The therapy, originally known as anti-CTLA-4, was developed by James Allison, PhD, Chair of the Sloan Kettering Institute’s Immunology Program. For more that 20 years, Dr. Allison’s research has focused on the mechanisms that regulate the immunologic responses of T lymphocytes — commonly referred to as T cells — with an emphasis on manipulating T cell response in order to develop novel tumor immunotherapy approaches.

“The past decade has brought us significant insights into two areas of melanoma biology that have now led to successful drug development,” said Dr. Wolchok. “The first is a better understanding of what genetic errors are contained inside a melanoma cell, and that has allowed for the development of drugs that target those erroneously activated pathways. The second is a better understanding of how the immune system can recognize cancers like melanoma and how to activate the immune system more potently to cause a more vigorous response against melanoma,” he added.

We've worked together to make a very significant impact on these two pivotal clinical trials which are poised to change the way physicians take care of people with melanoma.
Jedd Wolchok MD, PhD, one of the lead authors on the studies and member of Memorial Sloan Kettering Cancer Center's Melanoma and Sarcoma service

Collaboration And Translational Research

Memorial-Sloan Kettering’s commitment to translational research is evident in the work presented at the plenary session of ASCO. Drs. Chapman and Wolchok were each others’ co- principal investigators on their respective clinical trials, and the collaboration with other members of the Melanoma and Sarcoma Service, along with colleagues across departments at Memorial Sloan Kettering, contributed greatly to these studies. In addition, the significant work of investigators and staff at the more than 100 participating cancer center trial sites worldwide was critical to the advancement of this research.

“This really speaks to the dedication of all the teams of people here at Memorial Sloan Kettering, working with colleagues around the world with the goal of developing new and effective treatments for melanoma,” said Dr. Chapman.

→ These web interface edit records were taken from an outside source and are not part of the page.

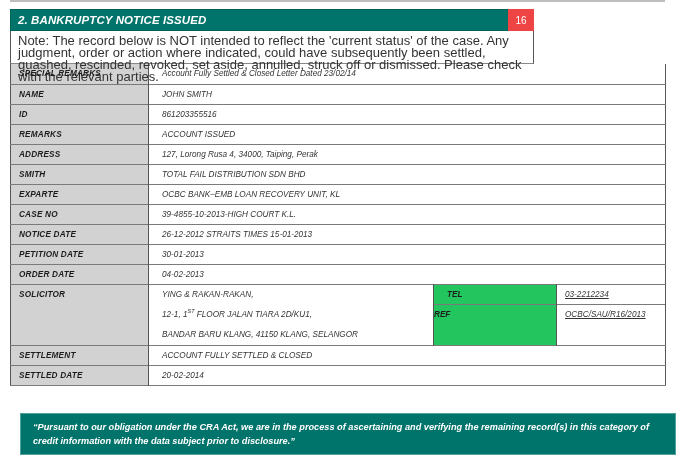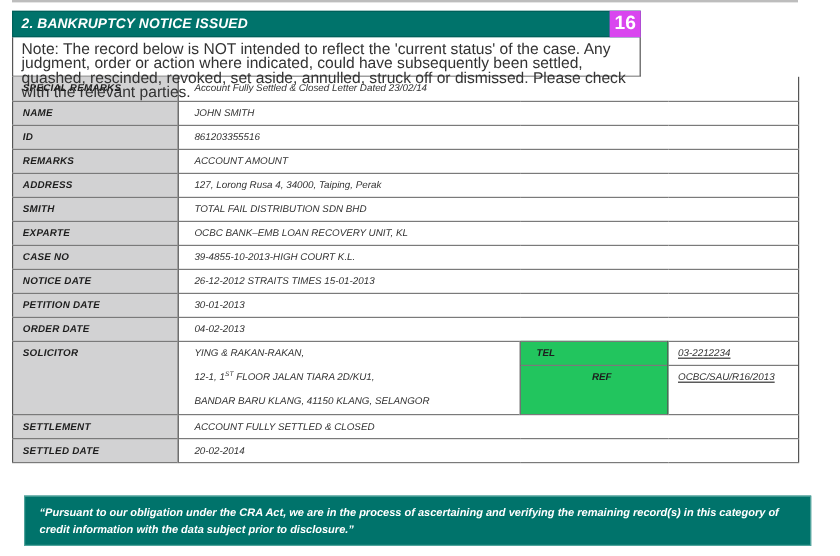--- a/index.html
+++ b/index.html
@@ -9,23 +9,23 @@
   .top-rule { position: absolute; left: 10px; top: 0; width: 655px; height: 2px; background: #bdbdbd; }
 
   .section { position: absolute; left: 10px; top: 9px; width: 524px; }
   .header {
     height: 22px; background: #00736b; color: #ffffff;
     display: flex; align-items: center; justify-content: space-between;
     border: 1px solid #00605a;
   }
   .header .title { font-weight: bold; font-style: italic; font-size: 11.5px; padding-left: 7px; letter-spacing: 0.1px; }
   .header .page-num {
-    background: #d946ef; height: 22px; width: 26px; margin-right: -1px;
+    background: #ef4444; height: 22px; width: 26px; margin-right: -1px;
     display: flex; align-items: center; justify-content: center;
-    font-weight: bold; font-size: 16px;
+    font-weight: normal; font-size: 10px;
   }
 
   .note {
     border-left: 1.5px solid #555; border-right: 1.5px solid #555;
     padding: 4px 6px 5px 7px; font-size: 13px; color: #333;
     line-height: 12px; height: 33px; border-bottom: 1.5px solid #888;
   }
 
   table.records { width: 656px; border-collapse: collapse; table-layout: fixed;
     border-left: 1.5px solid #555; border-right: 1.5px solid #555; border-bottom: 1.5px solid #555; }
@@ -77,21 +77,21 @@
       <tr>
         <td class="label">NAME</td>
         <td class="value" colspan="3">JOHN SMITH</td>
       </tr>
       <tr>
         <td class="label">ID</td>
         <td class="value" colspan="3">861203355516</td>
       </tr>
       <tr>
         <td class="label">REMARKS</td>
-        <td class="value" colspan="3">ACCOUNT AMOUNT</td>
+        <td class="value" colspan="3">ACCOUNT ISSUED</td>
       </tr>
       <tr>
         <td class="label">ADDRESS</td>
         <td class="value" colspan="3">127, Lorong Rusa 4, 34000, Taiping, Perak</td>
       </tr>
       <tr>
         <td class="label">SMITH</td>
         <td class="value" colspan="3">TOTAL FAIL DISTRIBUTION SDN BHD</td>
       </tr>
       <tr>
@@ -116,21 +116,21 @@
       </tr>
       <tr>
         <td class="label" style="vertical-align:top; padding-top:5px; height:60px;">SOLICITOR</td>
         <td class="value" style="vertical-align:top;">
           <div class="sol-line">YING &amp; RAKAN-RAKAN,</div>
           <div class="sol-line"><span>12-1, 1</span><sup>ST</sup><span> FLOOR JALAN TIARA 2D/KU1,</span></div>
           <div class="sol-line">BANDAR BARU KLANG, 41150 KLANG, SELANGOR</div>
         </td>
         <td class="sublabel" style="vertical-align:top; padding:0;">
           <div style="height:20px; line-height:20px; padding-left:13px; border-bottom:1.5px solid #7a7a7a;">TEL</div>
-          <div style="height:20px; line-height:20px; padding-left:13px;text-align:center;">REF</div>
+          <div style="height:20px; line-height:20px; ">REF</div>
         </td>
         <td class="subvalue" style="vertical-align:top; padding:0;text-decoration:underline;">
           <div style="height:20px; line-height:20px; padding-left:8px; border-bottom:1.5px solid #7a7a7a;">03-2212234</div>
           <div style="height:20px; line-height:20px; padding-left:8px;">OCBC/SAU/R16/2013</div>
         </td>
       </tr>
       <tr>
         <td class="label">SETTLEMENT</td>
         <td class="value" colspan="3">ACCOUNT FULLY SETTLED &amp; CLOSED</td>
       </tr>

Dr. Wolchok added that, “we’ve worked together to make a very significant impact on these two pivotal clinical trials which are poised to change the way physicians take care of people with melanoma.”

These important individual advances in the treatment of melanoma could lead to a combination approach in the future. Both Drs. Wolchok and Chapman agree that the next steps in this work are to investigate combinations of ipilimumab with more recently developed agents that have greater response rate than the current standard of care. Given the impressive results demonstrated using vemurafinib in patients with BRAF mutated melanoma, combining ipilimumab with that or other targeted pathway inhibitors is of great interest looking forward.

Funding for the studies was provided by Bristol-Myers Squibb, Genentech/ Roche and Plexxikon.